Fig. 3: Design and testing of autonomous microbial TNT sensors in liquid culture.

A TNT activates the synthetic genetic circuit by binding to the RS14 riboswitch, which activates the expression of the Int2 recombinase. The Int2 recombinase binds to the att recognition sites and flips the state-switchable promoter’s orientation, which activates the expression of a mRFP1 reporter (output module). Designed sense promoters control the transcription rate of the mRNA encoding the RS14 riboswitch and Int2 recombinase. Designed anti-sense promoters control the reduction in mRNA levels, due to transcriptional interference. Numbers are predicted transcription and translation rates. B Average mRFP1 fluorescence levels of engineered B. subtilis cells during exponential growth in liquid culture carrying the most performant synthetic genetic circuit in response to varied TNT concentrations (0, 15, 25, and 35 µM). Bars and error bars are the mean and standard deviation of 3 biological replicates. Dots are individual data points. Numbers are activation ratios with statistical significance (two-tailed T test p-values are 0.0263 and 0.0112).

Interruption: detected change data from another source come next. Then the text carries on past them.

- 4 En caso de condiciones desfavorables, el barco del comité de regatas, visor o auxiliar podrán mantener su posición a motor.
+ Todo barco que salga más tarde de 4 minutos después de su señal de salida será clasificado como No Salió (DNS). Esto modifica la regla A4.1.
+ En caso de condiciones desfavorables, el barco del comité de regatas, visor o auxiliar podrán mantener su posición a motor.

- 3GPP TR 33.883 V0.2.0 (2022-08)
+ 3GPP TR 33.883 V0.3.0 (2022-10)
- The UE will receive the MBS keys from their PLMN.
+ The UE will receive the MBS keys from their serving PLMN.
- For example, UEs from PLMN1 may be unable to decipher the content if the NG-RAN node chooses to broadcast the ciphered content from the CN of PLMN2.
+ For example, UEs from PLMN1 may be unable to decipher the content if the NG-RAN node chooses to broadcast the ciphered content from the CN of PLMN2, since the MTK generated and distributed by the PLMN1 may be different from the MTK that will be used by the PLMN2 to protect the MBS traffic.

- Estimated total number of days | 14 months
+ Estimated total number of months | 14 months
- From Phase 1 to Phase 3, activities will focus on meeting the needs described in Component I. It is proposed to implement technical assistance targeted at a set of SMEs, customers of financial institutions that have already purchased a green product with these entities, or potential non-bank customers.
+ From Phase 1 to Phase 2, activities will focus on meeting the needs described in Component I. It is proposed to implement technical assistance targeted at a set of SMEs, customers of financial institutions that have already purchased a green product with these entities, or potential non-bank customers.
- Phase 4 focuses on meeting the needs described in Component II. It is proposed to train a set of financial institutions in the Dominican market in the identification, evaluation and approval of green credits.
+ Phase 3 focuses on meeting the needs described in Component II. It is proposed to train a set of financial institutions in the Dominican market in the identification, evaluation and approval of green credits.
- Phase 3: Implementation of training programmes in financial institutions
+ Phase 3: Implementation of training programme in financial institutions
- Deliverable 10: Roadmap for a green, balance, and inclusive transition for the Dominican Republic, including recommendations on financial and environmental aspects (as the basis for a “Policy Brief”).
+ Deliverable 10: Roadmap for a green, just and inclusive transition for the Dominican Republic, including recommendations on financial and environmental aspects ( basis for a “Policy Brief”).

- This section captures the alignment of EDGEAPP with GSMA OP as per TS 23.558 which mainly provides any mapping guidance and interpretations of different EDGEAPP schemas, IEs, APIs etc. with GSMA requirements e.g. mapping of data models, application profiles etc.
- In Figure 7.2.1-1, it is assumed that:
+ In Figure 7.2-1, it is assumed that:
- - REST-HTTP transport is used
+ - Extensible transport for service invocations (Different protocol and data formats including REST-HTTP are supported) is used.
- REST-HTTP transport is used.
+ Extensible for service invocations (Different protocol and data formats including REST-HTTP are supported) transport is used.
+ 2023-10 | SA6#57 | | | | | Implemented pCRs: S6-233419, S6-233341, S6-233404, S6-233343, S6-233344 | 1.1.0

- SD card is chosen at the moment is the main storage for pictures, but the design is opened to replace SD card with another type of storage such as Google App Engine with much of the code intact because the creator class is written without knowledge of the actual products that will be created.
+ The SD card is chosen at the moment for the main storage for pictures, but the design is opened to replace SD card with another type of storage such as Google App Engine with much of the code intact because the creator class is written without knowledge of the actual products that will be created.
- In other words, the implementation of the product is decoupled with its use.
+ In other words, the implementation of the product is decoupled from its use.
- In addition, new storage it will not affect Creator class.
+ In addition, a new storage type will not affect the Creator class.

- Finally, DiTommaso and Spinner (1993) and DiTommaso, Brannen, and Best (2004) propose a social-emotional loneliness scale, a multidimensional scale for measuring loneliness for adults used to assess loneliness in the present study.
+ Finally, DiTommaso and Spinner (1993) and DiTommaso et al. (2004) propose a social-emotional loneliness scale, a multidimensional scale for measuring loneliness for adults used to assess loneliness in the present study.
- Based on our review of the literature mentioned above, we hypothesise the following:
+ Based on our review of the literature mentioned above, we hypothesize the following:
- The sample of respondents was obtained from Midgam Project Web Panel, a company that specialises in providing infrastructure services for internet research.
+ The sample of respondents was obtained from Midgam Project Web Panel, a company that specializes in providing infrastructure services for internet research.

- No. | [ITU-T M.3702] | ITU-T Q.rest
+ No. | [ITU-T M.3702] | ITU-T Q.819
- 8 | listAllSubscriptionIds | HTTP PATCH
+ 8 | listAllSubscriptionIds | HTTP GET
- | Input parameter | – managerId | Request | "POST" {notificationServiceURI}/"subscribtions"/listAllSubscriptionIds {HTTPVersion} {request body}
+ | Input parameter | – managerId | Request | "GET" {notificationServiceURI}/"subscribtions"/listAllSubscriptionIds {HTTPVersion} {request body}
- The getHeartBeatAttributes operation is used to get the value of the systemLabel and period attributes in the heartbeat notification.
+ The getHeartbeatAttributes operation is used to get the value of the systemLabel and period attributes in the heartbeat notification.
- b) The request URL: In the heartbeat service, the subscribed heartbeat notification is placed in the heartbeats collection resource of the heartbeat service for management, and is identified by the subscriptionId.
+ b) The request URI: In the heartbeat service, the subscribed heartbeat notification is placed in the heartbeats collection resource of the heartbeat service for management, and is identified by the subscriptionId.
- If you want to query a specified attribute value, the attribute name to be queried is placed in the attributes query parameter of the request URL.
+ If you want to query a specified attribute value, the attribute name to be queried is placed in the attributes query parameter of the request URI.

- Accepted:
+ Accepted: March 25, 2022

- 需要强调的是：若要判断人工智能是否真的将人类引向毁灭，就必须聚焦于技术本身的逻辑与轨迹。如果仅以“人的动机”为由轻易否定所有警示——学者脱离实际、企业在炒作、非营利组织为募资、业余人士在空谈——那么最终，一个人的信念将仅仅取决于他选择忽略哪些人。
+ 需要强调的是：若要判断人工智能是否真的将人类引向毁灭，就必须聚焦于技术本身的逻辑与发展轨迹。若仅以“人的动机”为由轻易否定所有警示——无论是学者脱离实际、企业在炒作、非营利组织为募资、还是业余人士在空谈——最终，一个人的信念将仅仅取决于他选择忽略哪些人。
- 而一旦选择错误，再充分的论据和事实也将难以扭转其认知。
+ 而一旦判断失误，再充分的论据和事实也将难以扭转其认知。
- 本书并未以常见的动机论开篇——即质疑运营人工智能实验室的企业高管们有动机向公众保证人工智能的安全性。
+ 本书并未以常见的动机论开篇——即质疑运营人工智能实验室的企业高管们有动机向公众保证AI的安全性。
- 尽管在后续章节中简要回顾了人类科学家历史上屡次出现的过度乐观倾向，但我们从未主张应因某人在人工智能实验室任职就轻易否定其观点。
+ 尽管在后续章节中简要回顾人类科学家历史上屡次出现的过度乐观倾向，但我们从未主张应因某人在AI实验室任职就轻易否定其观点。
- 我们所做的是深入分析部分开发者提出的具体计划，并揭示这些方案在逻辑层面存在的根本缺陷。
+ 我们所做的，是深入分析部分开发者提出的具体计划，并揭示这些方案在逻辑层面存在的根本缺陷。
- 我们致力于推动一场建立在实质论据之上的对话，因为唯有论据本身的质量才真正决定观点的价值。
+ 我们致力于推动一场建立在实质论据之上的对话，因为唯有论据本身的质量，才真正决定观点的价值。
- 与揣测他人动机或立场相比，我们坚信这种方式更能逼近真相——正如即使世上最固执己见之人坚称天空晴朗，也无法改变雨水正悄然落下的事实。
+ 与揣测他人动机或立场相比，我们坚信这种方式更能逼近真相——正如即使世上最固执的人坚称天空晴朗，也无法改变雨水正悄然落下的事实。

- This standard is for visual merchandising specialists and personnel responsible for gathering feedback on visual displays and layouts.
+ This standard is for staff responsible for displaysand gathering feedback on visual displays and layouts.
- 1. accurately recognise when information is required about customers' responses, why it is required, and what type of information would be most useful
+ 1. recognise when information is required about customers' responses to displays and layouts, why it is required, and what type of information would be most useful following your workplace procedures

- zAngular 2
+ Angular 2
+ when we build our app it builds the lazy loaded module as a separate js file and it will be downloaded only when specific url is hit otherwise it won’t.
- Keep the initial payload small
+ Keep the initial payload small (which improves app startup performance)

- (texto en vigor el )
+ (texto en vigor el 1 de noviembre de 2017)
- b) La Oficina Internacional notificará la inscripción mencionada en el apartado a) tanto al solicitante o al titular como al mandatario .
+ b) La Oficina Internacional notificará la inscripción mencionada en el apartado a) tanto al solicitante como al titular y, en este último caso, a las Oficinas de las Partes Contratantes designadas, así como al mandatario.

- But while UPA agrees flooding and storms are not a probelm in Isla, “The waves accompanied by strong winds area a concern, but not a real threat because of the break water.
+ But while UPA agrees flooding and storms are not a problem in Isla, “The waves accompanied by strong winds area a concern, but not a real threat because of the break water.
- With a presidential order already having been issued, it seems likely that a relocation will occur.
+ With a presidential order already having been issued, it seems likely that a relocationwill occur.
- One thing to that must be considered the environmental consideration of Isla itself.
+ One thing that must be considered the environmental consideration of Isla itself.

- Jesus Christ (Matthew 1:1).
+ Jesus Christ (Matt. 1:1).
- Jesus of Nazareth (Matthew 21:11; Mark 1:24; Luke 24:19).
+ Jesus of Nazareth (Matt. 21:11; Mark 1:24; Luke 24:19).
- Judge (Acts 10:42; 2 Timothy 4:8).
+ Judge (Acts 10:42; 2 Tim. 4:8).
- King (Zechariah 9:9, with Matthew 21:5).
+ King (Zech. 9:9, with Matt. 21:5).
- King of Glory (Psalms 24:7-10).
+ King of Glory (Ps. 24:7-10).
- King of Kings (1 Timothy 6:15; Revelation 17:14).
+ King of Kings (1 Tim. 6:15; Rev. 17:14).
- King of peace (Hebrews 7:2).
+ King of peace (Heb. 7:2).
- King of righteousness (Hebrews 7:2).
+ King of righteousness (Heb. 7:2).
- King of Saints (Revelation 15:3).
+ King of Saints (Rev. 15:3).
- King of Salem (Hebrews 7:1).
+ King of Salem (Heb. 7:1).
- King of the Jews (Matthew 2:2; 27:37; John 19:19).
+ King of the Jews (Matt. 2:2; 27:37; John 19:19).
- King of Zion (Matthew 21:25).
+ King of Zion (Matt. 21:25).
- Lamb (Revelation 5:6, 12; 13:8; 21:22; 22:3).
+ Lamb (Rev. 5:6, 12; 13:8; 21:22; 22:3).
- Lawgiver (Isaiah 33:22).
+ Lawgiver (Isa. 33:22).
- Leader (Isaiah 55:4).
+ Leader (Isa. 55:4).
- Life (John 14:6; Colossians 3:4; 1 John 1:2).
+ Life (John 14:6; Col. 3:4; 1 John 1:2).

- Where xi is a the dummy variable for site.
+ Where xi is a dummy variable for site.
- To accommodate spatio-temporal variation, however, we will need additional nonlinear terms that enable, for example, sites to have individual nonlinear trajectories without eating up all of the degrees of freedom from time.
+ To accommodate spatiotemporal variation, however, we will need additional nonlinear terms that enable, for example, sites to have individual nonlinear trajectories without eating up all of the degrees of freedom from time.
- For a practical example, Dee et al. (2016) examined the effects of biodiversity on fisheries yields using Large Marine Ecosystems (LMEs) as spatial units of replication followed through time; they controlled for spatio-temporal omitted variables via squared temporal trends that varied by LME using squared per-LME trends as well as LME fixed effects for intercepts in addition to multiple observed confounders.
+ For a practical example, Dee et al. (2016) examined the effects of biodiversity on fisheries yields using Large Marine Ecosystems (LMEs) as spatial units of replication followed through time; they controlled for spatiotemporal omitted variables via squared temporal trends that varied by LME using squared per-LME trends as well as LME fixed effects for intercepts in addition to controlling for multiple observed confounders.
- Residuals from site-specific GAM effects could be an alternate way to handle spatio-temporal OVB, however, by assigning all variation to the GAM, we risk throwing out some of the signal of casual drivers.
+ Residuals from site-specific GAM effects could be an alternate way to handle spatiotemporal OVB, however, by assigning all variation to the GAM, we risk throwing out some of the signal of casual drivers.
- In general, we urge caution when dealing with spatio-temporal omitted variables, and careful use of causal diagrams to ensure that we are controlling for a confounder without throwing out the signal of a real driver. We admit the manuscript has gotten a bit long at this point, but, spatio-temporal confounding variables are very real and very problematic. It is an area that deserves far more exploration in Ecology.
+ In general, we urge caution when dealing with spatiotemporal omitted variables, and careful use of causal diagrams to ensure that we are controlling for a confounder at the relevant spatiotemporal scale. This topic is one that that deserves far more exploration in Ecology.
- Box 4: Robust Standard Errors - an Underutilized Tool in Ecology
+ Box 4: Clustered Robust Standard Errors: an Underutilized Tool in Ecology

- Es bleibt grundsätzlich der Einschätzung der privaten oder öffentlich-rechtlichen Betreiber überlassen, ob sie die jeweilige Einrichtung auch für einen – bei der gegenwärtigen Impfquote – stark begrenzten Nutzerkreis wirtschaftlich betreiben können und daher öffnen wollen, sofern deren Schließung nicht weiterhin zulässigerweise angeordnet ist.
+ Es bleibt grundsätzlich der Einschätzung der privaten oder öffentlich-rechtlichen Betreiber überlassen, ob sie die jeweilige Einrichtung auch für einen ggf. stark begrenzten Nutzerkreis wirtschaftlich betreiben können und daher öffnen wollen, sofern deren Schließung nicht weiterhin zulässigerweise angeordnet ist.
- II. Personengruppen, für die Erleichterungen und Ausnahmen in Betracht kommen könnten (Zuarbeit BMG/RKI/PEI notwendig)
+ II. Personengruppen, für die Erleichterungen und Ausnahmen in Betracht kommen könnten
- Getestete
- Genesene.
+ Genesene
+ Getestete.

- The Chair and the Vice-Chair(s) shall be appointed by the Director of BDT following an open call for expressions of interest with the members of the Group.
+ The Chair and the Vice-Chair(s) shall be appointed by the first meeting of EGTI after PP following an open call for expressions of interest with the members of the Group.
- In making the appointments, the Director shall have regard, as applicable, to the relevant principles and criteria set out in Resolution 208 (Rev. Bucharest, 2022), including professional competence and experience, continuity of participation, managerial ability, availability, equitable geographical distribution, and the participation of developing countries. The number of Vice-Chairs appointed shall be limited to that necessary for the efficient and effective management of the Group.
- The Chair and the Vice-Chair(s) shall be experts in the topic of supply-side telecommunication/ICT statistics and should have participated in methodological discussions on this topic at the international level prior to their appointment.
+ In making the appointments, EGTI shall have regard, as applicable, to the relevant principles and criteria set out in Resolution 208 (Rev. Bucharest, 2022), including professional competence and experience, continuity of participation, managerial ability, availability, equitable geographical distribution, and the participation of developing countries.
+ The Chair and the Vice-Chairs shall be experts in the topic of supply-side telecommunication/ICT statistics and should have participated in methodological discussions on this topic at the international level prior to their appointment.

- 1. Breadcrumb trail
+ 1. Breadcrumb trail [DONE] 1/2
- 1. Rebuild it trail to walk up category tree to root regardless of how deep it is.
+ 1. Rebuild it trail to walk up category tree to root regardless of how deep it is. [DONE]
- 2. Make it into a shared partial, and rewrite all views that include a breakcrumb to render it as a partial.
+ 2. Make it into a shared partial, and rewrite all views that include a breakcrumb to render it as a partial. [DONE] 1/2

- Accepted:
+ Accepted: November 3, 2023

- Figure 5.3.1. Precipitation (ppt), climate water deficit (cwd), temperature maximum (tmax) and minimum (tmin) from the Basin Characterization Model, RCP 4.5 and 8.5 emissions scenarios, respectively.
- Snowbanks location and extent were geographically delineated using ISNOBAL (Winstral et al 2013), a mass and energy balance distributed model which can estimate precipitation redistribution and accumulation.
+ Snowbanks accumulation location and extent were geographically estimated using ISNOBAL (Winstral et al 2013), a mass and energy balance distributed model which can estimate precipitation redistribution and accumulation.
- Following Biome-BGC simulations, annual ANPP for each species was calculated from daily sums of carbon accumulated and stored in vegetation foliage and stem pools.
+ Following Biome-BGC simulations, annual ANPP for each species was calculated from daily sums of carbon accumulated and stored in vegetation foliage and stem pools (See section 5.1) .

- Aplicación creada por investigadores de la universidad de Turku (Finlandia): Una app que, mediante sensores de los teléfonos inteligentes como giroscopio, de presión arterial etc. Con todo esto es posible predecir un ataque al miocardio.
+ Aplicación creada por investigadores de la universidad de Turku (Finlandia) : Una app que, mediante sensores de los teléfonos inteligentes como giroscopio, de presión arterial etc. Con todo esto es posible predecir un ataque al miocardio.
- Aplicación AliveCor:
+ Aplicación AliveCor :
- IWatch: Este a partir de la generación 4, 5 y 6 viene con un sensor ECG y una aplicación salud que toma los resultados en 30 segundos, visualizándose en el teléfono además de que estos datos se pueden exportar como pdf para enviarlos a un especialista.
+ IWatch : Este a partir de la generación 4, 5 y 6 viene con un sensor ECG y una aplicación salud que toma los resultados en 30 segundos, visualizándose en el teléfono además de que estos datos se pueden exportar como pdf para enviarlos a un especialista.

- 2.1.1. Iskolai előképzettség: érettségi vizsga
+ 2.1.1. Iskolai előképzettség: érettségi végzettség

C The single-cell mRFP1 fluorescence distributions are shown for these engineered B. subtilis cells responding to each TNT concentration versus a wild-type control (no mRFP1). D Average mRFP1 fluorescence levels of engineered B. subtilis cells carrying different synthetic genetic circuits growing in the same conditions, comparing responses at 0 µM TNT (blue bars) versus responses at 35 µM TNT (red bars). Bars and error bars are the mean and standard deviation of 3 biological replicates. Dots are individual data points. Numbers are activation ratios with statistical significance (two-tailed T-test p-values are 0.0337, 0.0329, 1.2E-05, 0.000196, 2.8E-06, 0.0195). All stars denote the statistical significance of comparisons based on p-value thresholds (*0.05, **0.01, ***0.001). Quantitative models of (E) transcriptional interference and (F) riboswitch regulation show how changes in sense promoter and antisense promoter transcription rates alter Int2 mRNA levels and translation activation. Transcription rate predictions are shown using the Promoter Calculator v1.0 scale. RFU is a relative fluorescence unit.